Mais le livre bénéficie également d'une bienveillance à toute épreuve de la
part des autorités politiques de notre pays. C'est ainsi, notamment, que les
lois votées en faveur de ce secteur le sont très souvent, sinon toujours, à
l'unanimité du Parlement. J'ai pu m'en rendre compte, peu après mon
arrivée à la tête du ministère, lorsque nous avons débattu de l'exemption,
pour le livre, de la réduction des délais de paiement prévue par la loi de
modernisation de l'économie (LME). Le livre est désormais le seul et
unique secteur économique à être exempté de la réduction des délais de
paiement. C'est un résultat dont, je l'espère, chacun ici peut mesurer le
caractère exceptionnel.
De la même manière, la loi sur le prix unique du livre numérique devrait
être votée à l'unanimité malgré le débat nourri auquel elle aura donné lieu.
Je rappellerai également que le principal soutien financier au livre et,
notamment, à la librairie ne passe pas par les aides directes mais par la
dépense fiscale, en raison de l'application du taux de TVA réduit au livre
imprimé qui représente un effort d’environ 500 millions d’euros pour les
finances publiques.
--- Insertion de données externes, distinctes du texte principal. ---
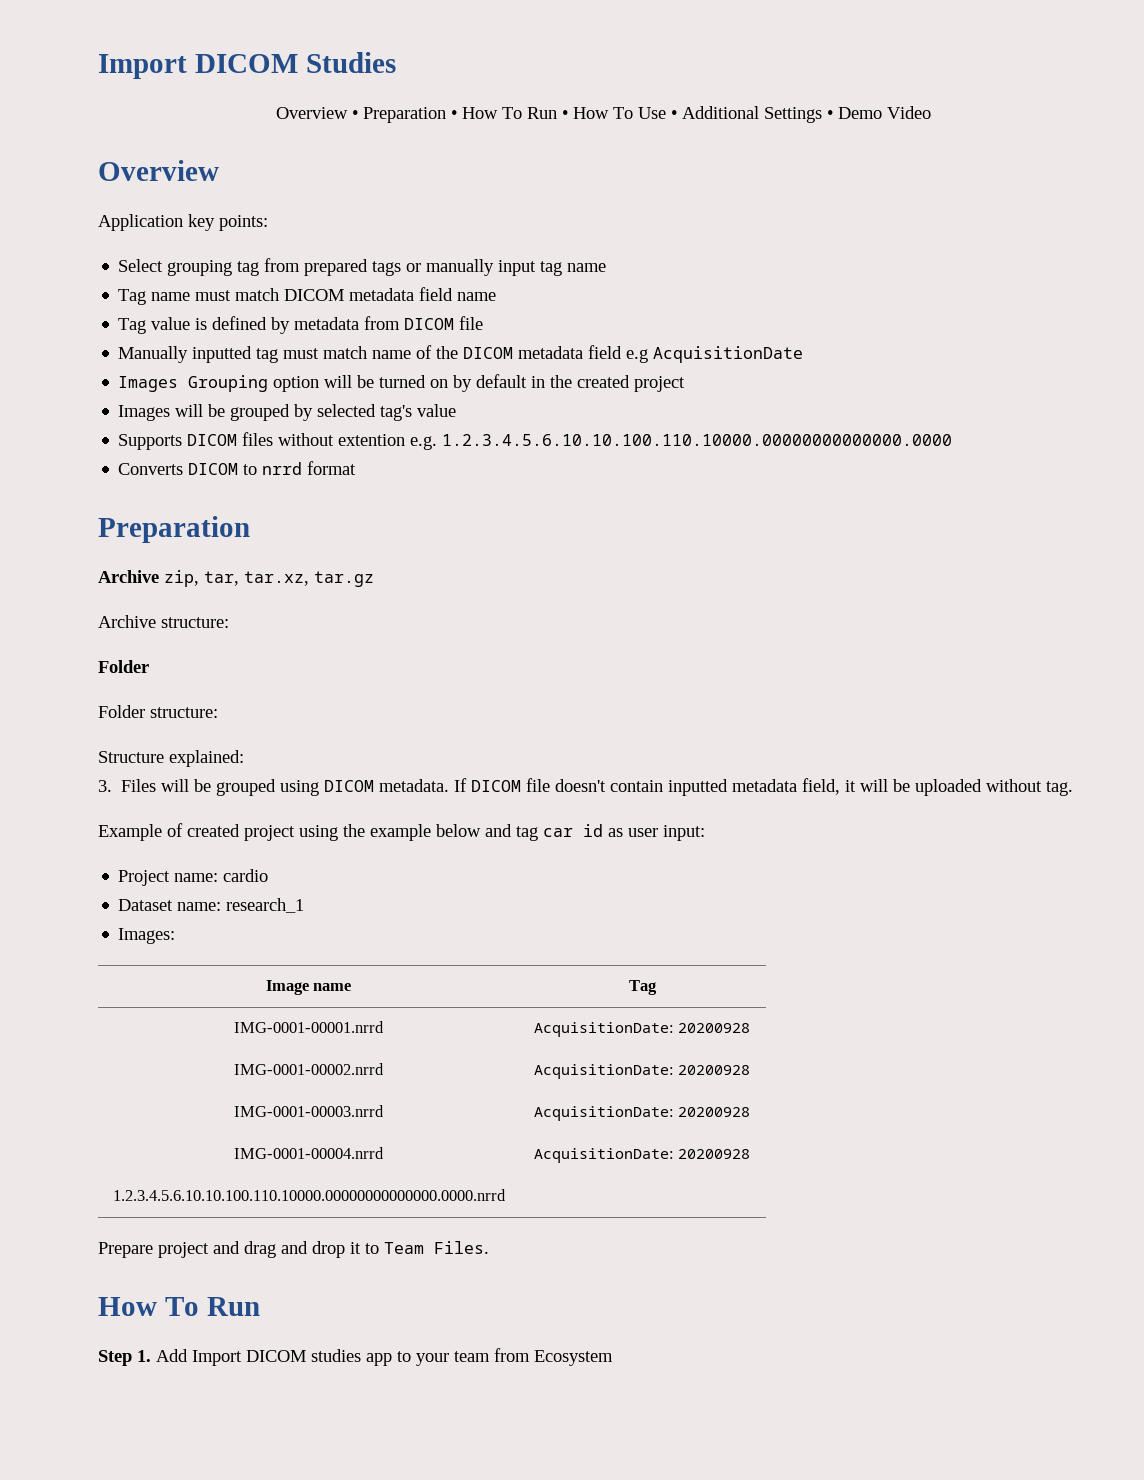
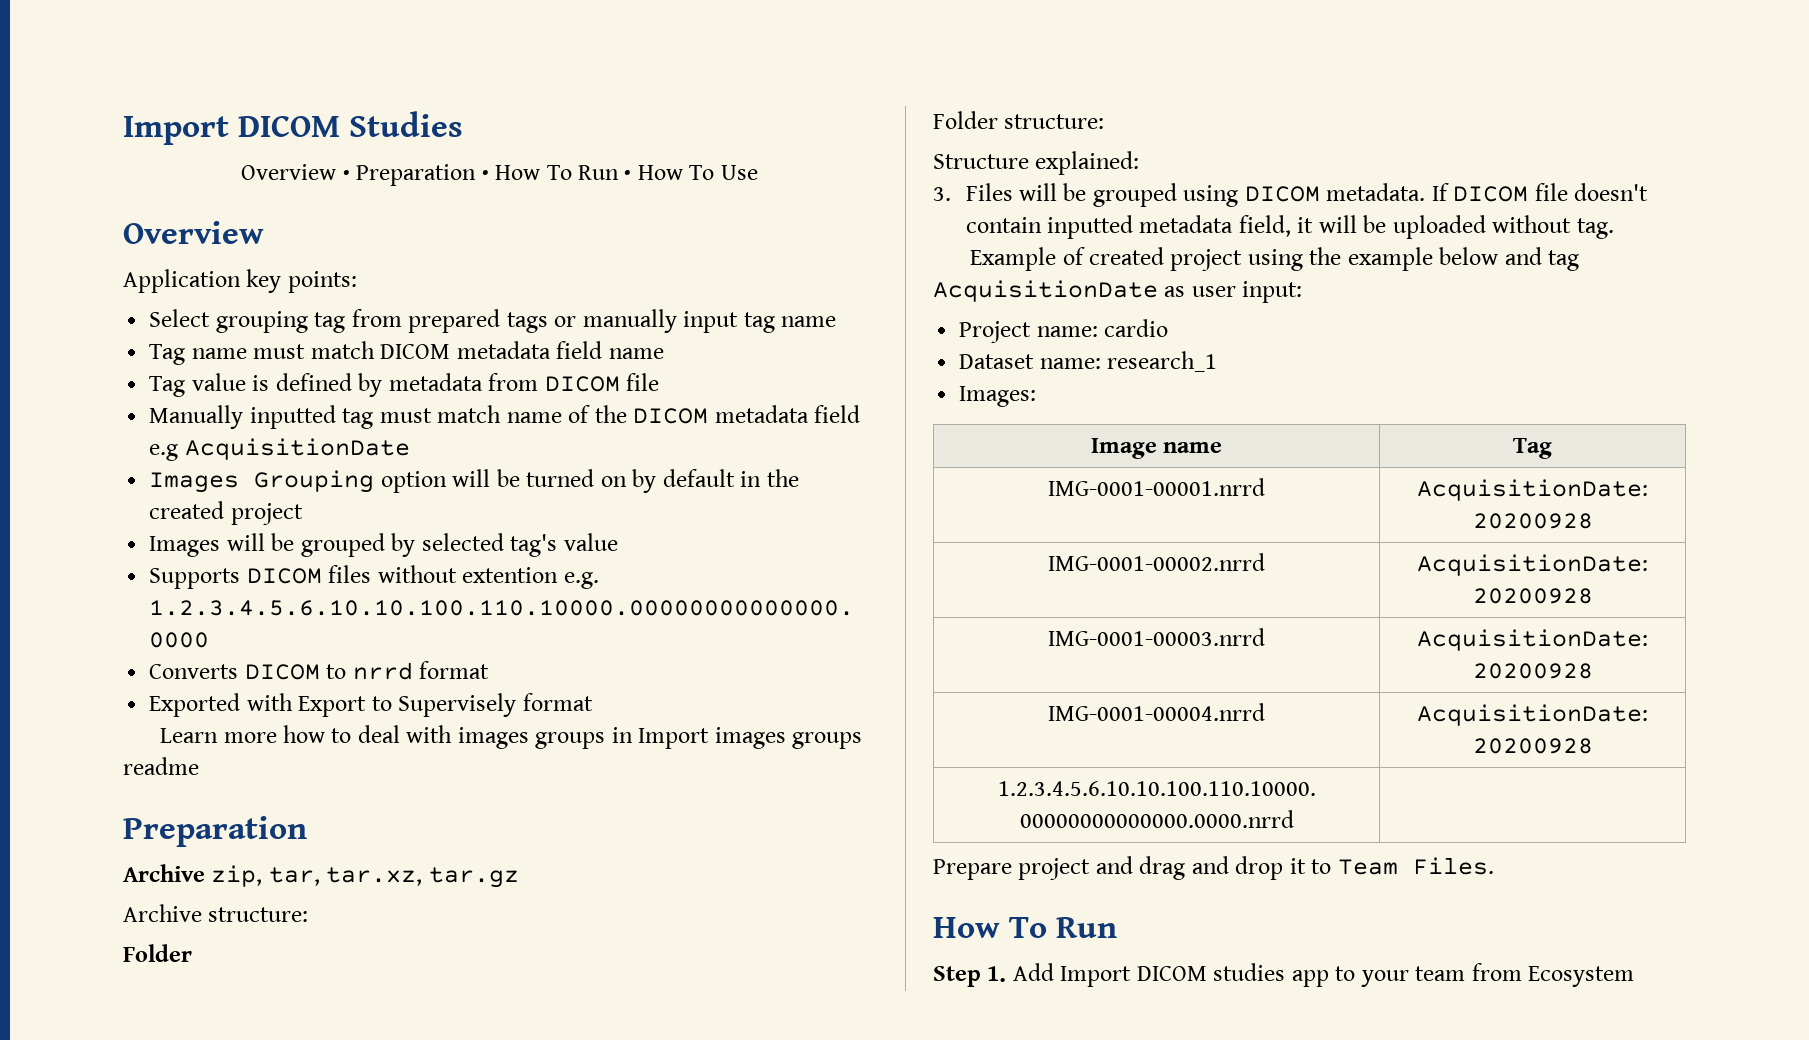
[670,106,931,123] • Additional Settings • Demo Video -> (758, 172) none
(357, 468) none -> [149,693,593,717] [160,725,863,749] [123,757,199,775] // Exported with Export to Supervisely format // Learn more how to deal with images groups in Import images groups readme
[543,824,603,837] car id -> [933,280,1158,302] AcquisitionDate

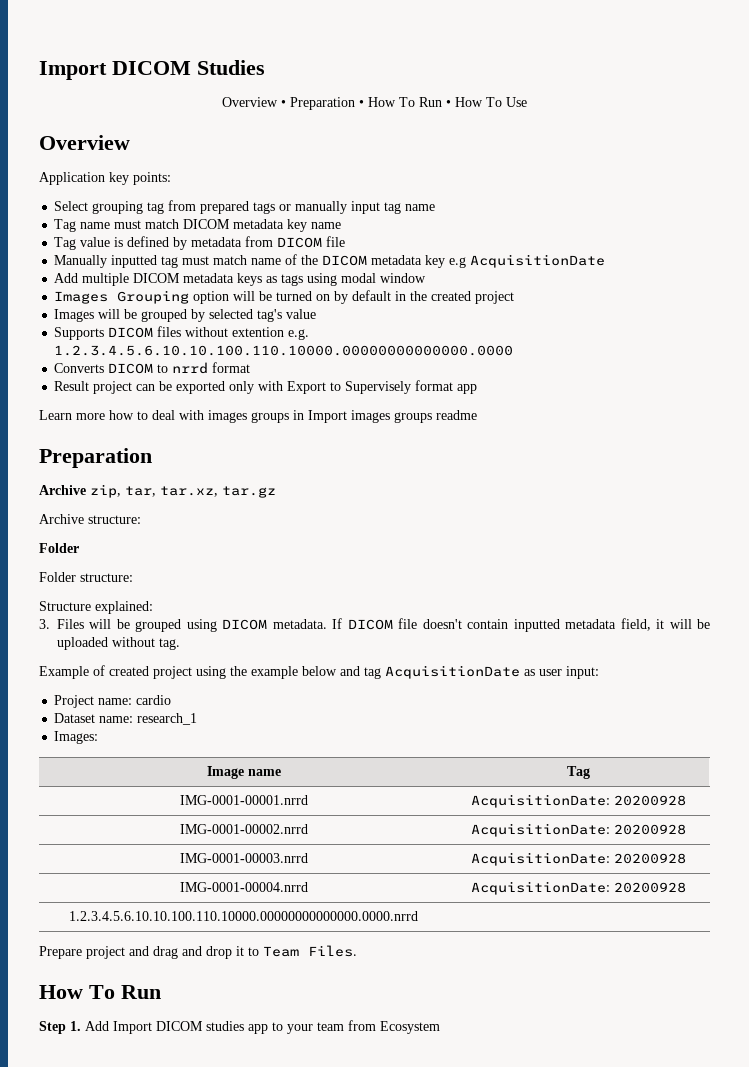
[556,341,603,359] field -> [287,219,308,232] key
[814,405,861,423] field -> [425,255,446,268] key
(410, 449) none -> [54,273,427,286] // Add multiple DICOM metadata keys as tags using modal window
[149,693,241,717] Exported -> [54,381,255,394] Result project can be exported only
(593, 702) none -> [457,384,478,394] app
C'est là un effort considérable qui doit bénéficier d’un
soutien indéfectible.
En effet, la TVA réduite permet au livre de continuer à être vendu à un prix
très raisonnable puisque, depuis plusieurs décennies, la hausse du prix du
livre est inférieure à l'inflation. Prix unique et prix attractif sont deux piliers
indissociables de notre vision de l'économie du livre.
Dans un contexte où les charges de la librairie augmentent, la sagesse
avec laquelle évolue le prix du livre constitue sans doute une difficulté.
Beaucoup d'autres commerces de qualité, pour se maintenir en centre
ville, n'ont pas hésité à augmenter leurs prix très sensiblement ; les
consommateurs le savent.
Cette difficulté, je l'ai dit, nous devons l'assumer collectivement. Le
gouvernement et le Parlement, de leur côté, on soutenu l'extension du taux
réduit au livre numérique, car le niveau de prix, sur ce marché, sera un
déterminant essentiel de la rémunération de la filière mais aussi du
comportement du public, qui doit rester notre ligne d'horizon.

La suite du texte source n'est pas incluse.